3.8 Excavation en conditions hydrologiques difficiles
L'excavation en présence d'eau est l'une des situations les plus délicates auxquelles un opérateur d'équipement lourd peut être confronté. La nappe phréatique, les cours d'eau souterrains et les infiltrations naturelles peuvent rapidement transformer une excavation en une zone dangereuse et improductive. Le batardeau est une enceinte temporaire construite pour isoler une zone d'excavation de l'eau environnante. Il peut être constitué de palplanches métalliques battues dans le sol, de sacs de sable empilés, de caissons en béton préfabriqués ou de remblais en terre. L'étanchéité du batardeau est assurée par un voile d'argile ou une géomembrane installée côté eau. Le pompage à l'intérieur du batardeau abaisse le niveau d'eau et permet de travailler au sec. L'injection de coulis de ciment ou de produits chimiques dans le sol permet de créer une barrière imperméable autour de la zone d'excavation.

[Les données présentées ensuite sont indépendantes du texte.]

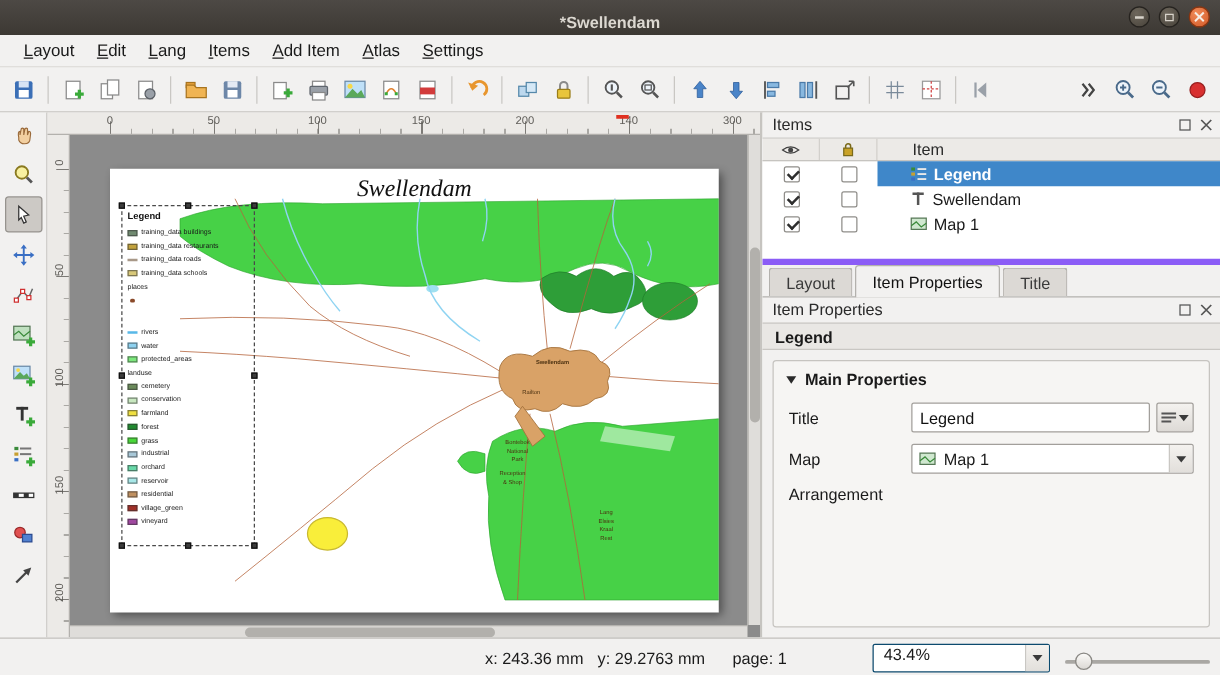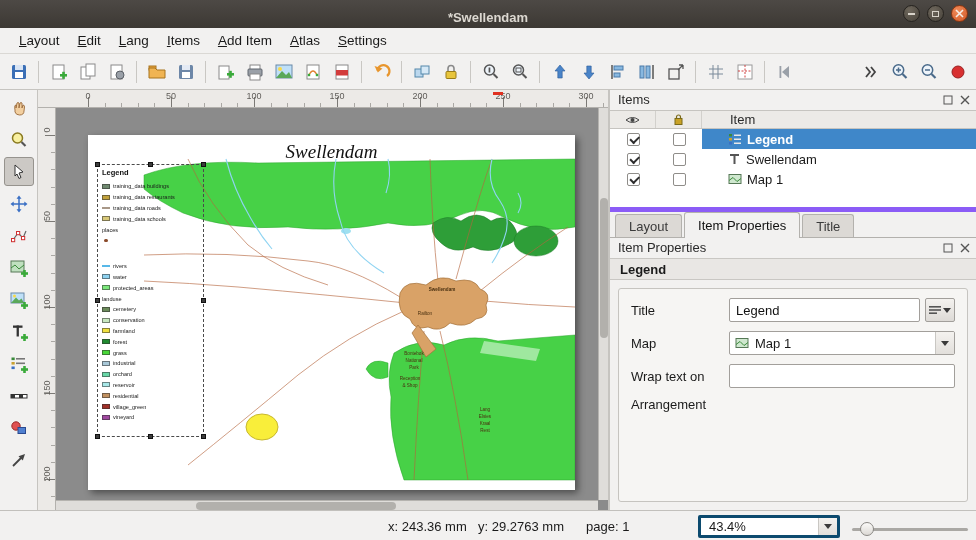--- a/index.html
+++ b/index.html
@@ -435,7 +435,7 @@
   <span class="hrnum" style="left:216px">100</span>
   <span class="hrnum" style="left:299px">150</span>
   <span class="hrnum" style="left:382px">200</span>
-  <span class="hrnum" style="left:465px">250</span>
+  <span class="hrnum" style="left:465px">140</span>
   <span class="hrnum" style="left:548px">300</span>
   <span id="ruler-pos"></span>
 </div>

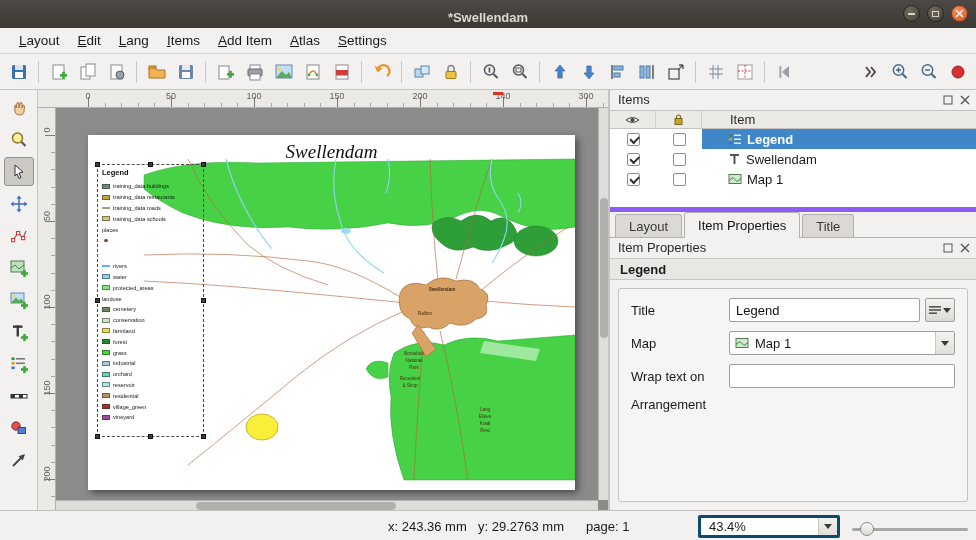--- a/index.html
+++ b/index.html
@@ -729,6 +729,10 @@
 
   <div id="propsbody">
     <div id="groupframe">
+      <div class="sechdr">
+        <span class="tri"></span>
+        <span>Main Properties</span>
+      </div>
       <div class="frow">
         <span class="flabel">Title</span>
         <input class="tinput" type="text" value="Legend" style="">

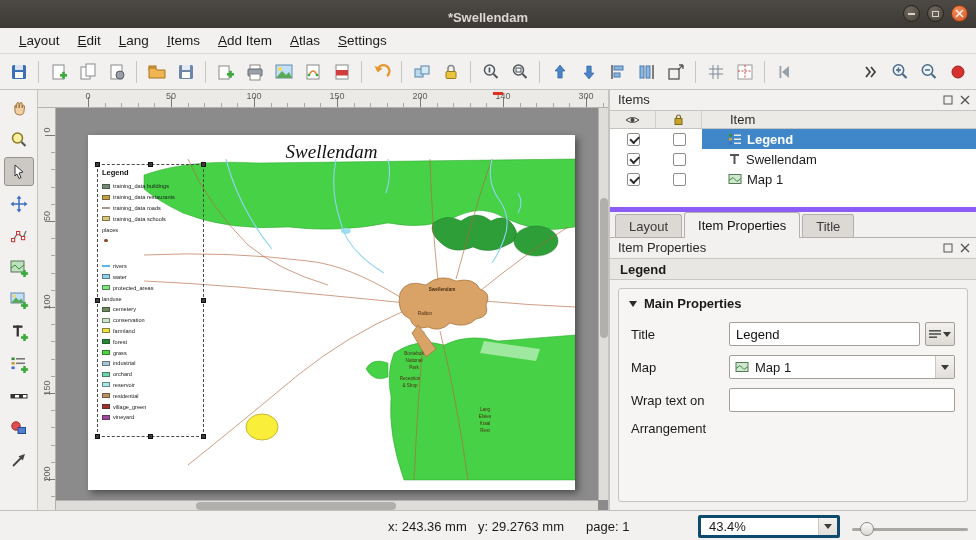--- a/index.html
+++ b/index.html
@@ -759,10 +759,6 @@
         </span>
       </div>
       <div class="frow">
-        <span class="flabel">Wrap text on</span>
-        <input class="tinput" type="text" value="" style="">
-      </div>
-      <div class="frow">
         <span class="flabel">Arrangement</span>
       </div>
     </div>

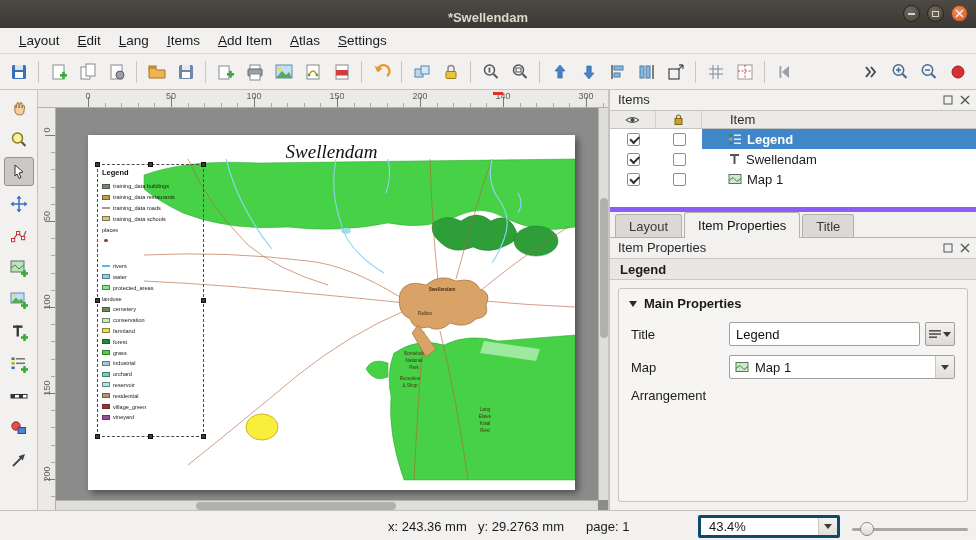--- a/index.html
+++ b/index.html
@@ -107,7 +107,7 @@
   #sb-x{position:absolute;left:388px;top:8px}
   #sb-y{position:absolute;left:478px;top:8px}
   #sb-page{position:absolute;left:586px;top:8px}
-  #zoomcombo{position:absolute;left:698px;top:4px;width:142px;height:23px;background:#fff;border:3px solid #0c4a6e;border-radius:2px;display:flex;align-items:center;padding-left:8px}
+  #zoomcombo{position:absolute;left:698px;top:4px;width:142px;height:23px;background:#fff;border:1px solid #0c4a6e;border-radius:2px;display:flex;padding-left:8px}
   #slider{position:absolute;left:852px;top:17px;width:116px;height:3px;background:#aaa8a4;border-radius:2px}
   #sliderhandle{position:absolute;left:8px;top:-6px;width:14px;height:14px;border-radius:50%;background:linear-gradient(#fbfaf8,#dcd9d5);border:1px solid #8a8884}
 </style>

Le coulis est injecté sous pression à travers des tubes placés dans des forages disposés en quinconce autour du périmètre de la fouille. En se propageant dans les pores et les fissures du sol, le coulis remplit les vides et réduit la perméabilité du terrain. Cette technique est particulièrement efficace dans les sols graveleux et les roches fracturées. La congélation du sol est une technique de plus en plus utilisée pour les excavations dans des conditions hydrologiques extrêmes. Des tubes réfrigérants, dans lesquels circule un fluide caloporteur refroidi à très basse température, sont installés dans le sol autour de la zone à excaver. Le gel de l'eau interstitielle transforme le sol en une masse imperméable et résistante qui peut être excavée sans risque d'éboulement ou d'infiltration. La congélation du sol est particulièrement adaptée aux sols saturés d'eau où les autres méthodes d'étanchéité sont inefficaces. Les excavations sous-marines, réalisées pour les fondations de ponts, les émissaires ou les conduites sous-marines, nécessitent des équipements et des techniques spécialisés. Les dragues, montées sur des barges, aspirent les sédiments du fond de l'eau par l'intermédiaire d'un tube plongeur. Les matériaux excavés sont transportés par une conduite flottante jusqu'à un site de dépôt ou de recyclage. Les robots d'excavation télécommandés sont utilisés pour les travaux dans des profondeurs d'eau ou des conditions de courant où la plongée humaine serait trop risquée.